What this task involves – Copy the records below word for word, from the first line through the line that contains "html: none ->", and leave out any pictures.

-------- Dataset --------

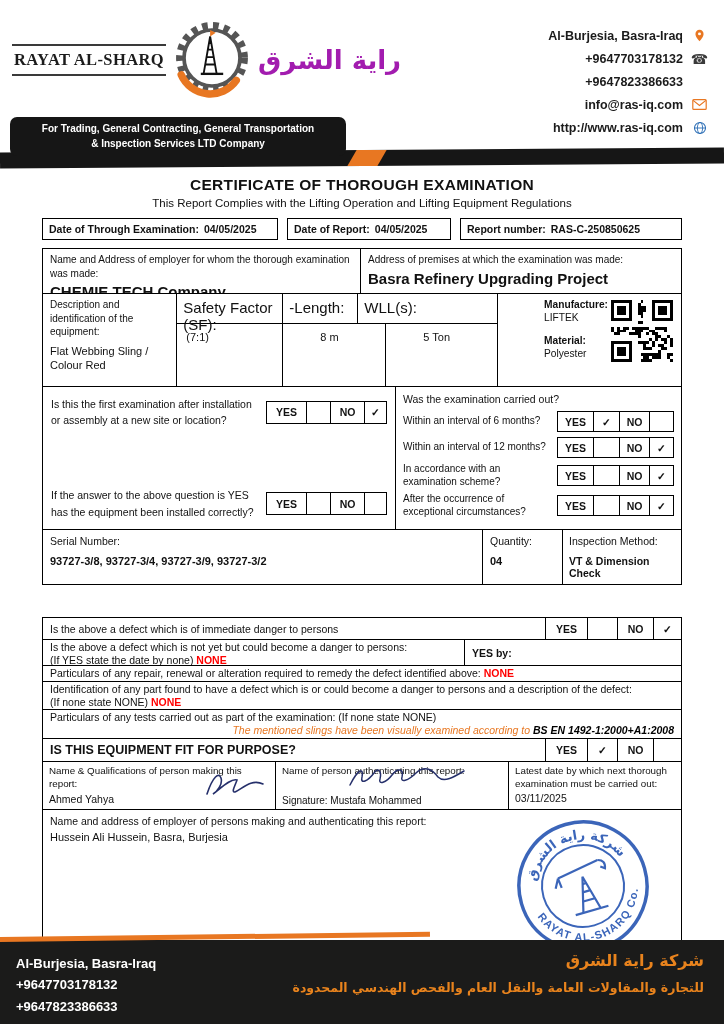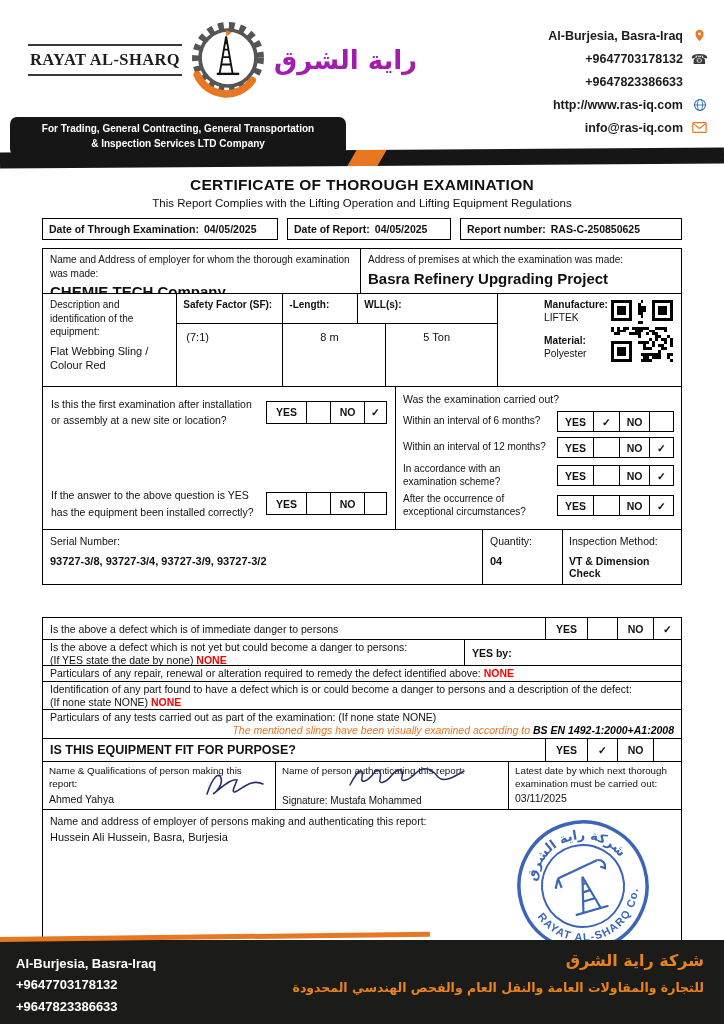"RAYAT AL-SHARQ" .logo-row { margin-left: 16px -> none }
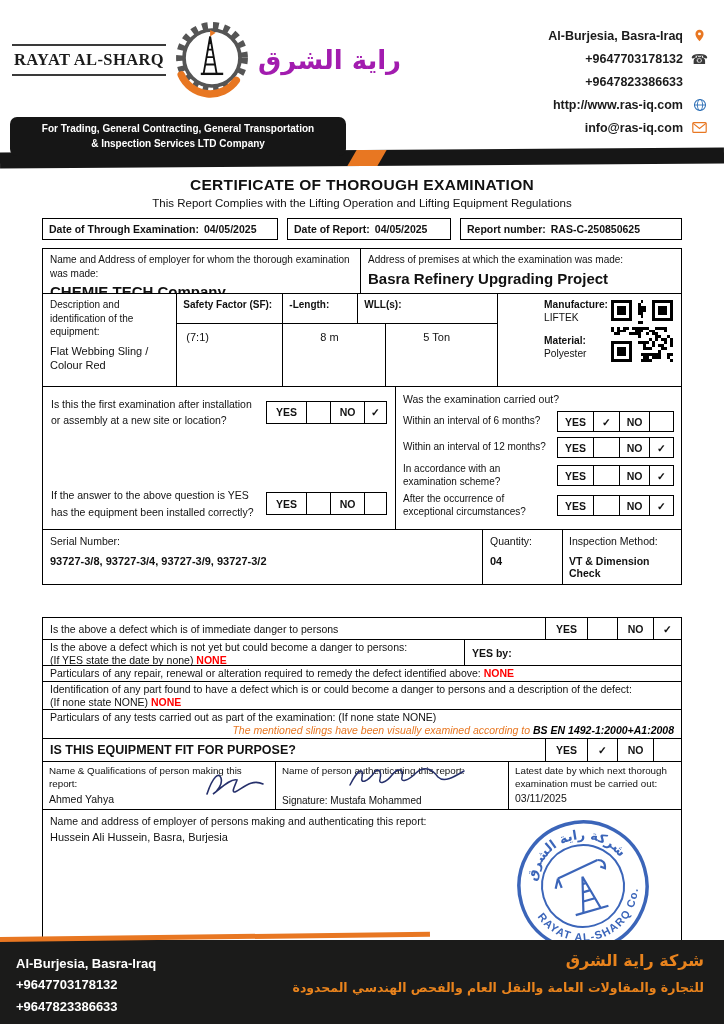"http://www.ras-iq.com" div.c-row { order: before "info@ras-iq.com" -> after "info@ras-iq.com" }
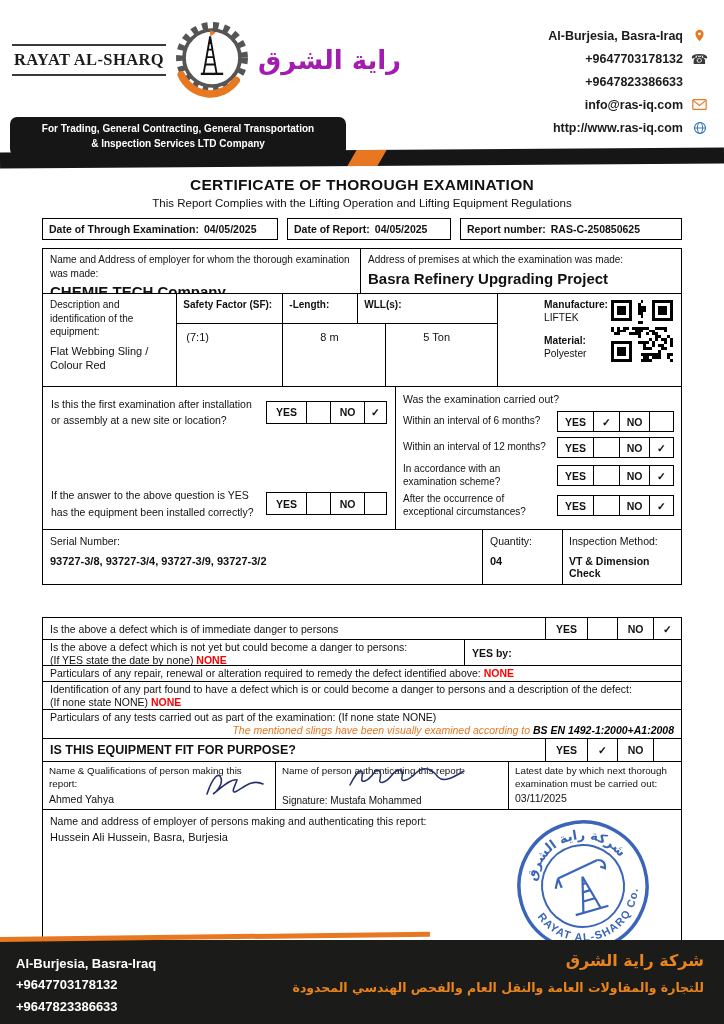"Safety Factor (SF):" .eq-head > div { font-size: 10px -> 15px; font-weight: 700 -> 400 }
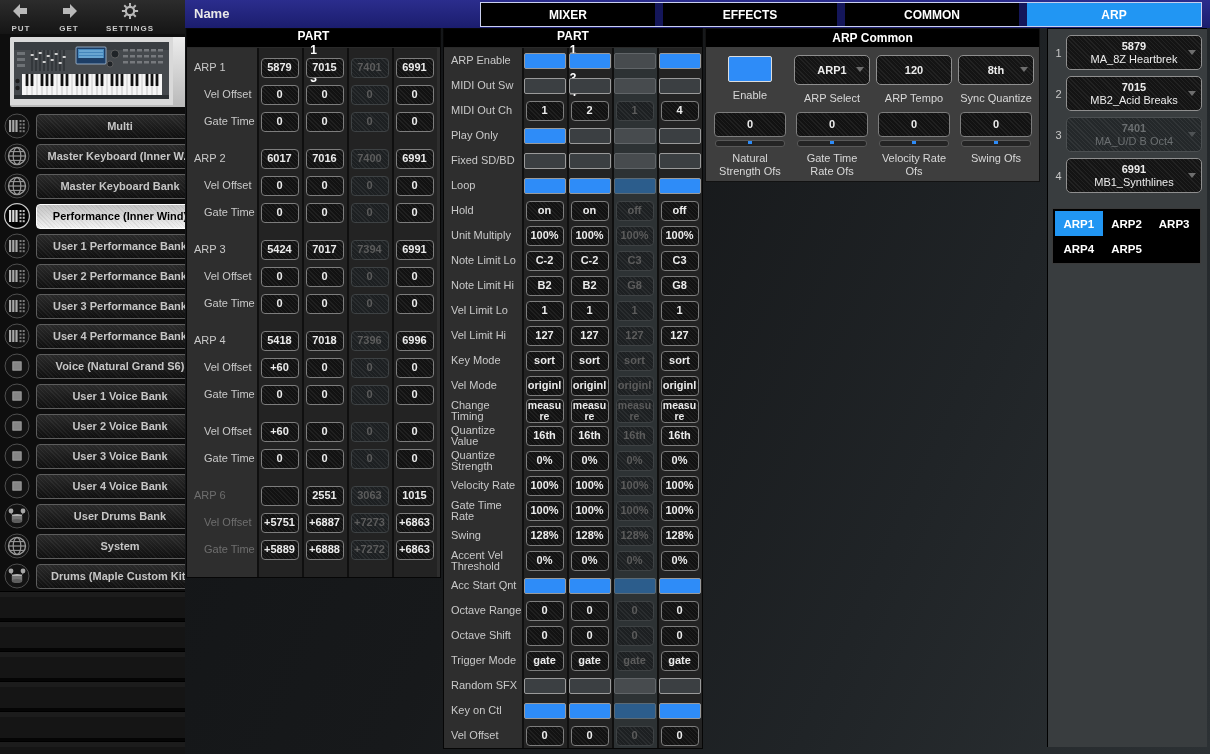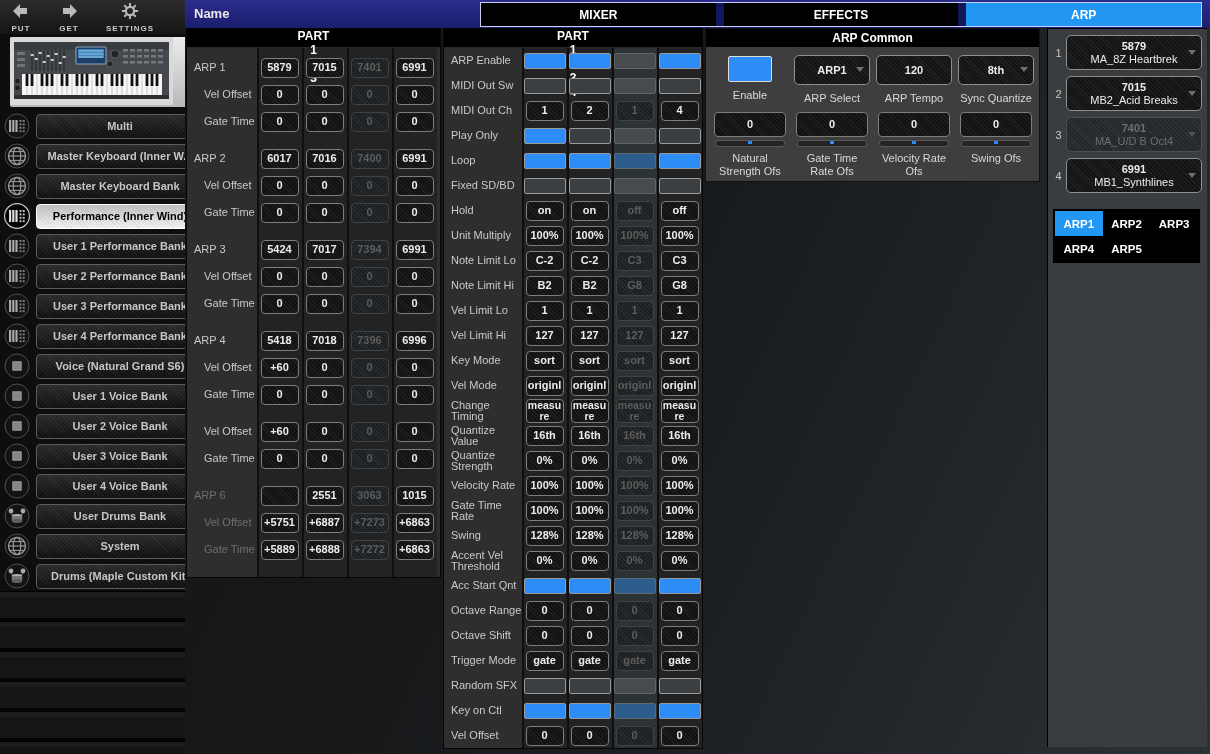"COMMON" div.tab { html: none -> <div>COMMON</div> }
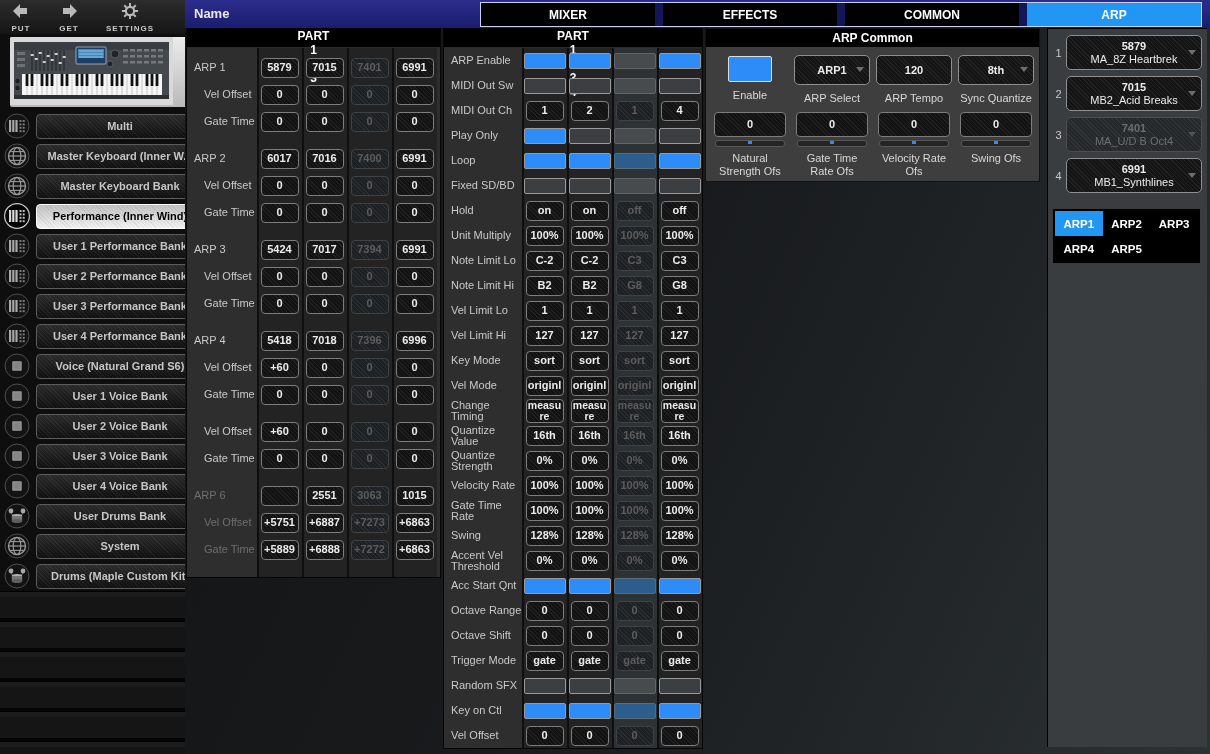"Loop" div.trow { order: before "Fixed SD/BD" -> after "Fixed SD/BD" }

--------

Solution to this problem –
"RAYAT AL-SHARQ" .logo-row { margin-left: 16px -> none }
"http://www.ras-iq.com" div.c-row { order: before "info@ras-iq.com" -> after "info@ras-iq.com" }
"Safety Factor (SF):" .eq-head > div { font-size: 10px -> 15px; font-weight: 700 -> 400 }
"COMMON" div.tab { html: none -> <div>COMMON</div> }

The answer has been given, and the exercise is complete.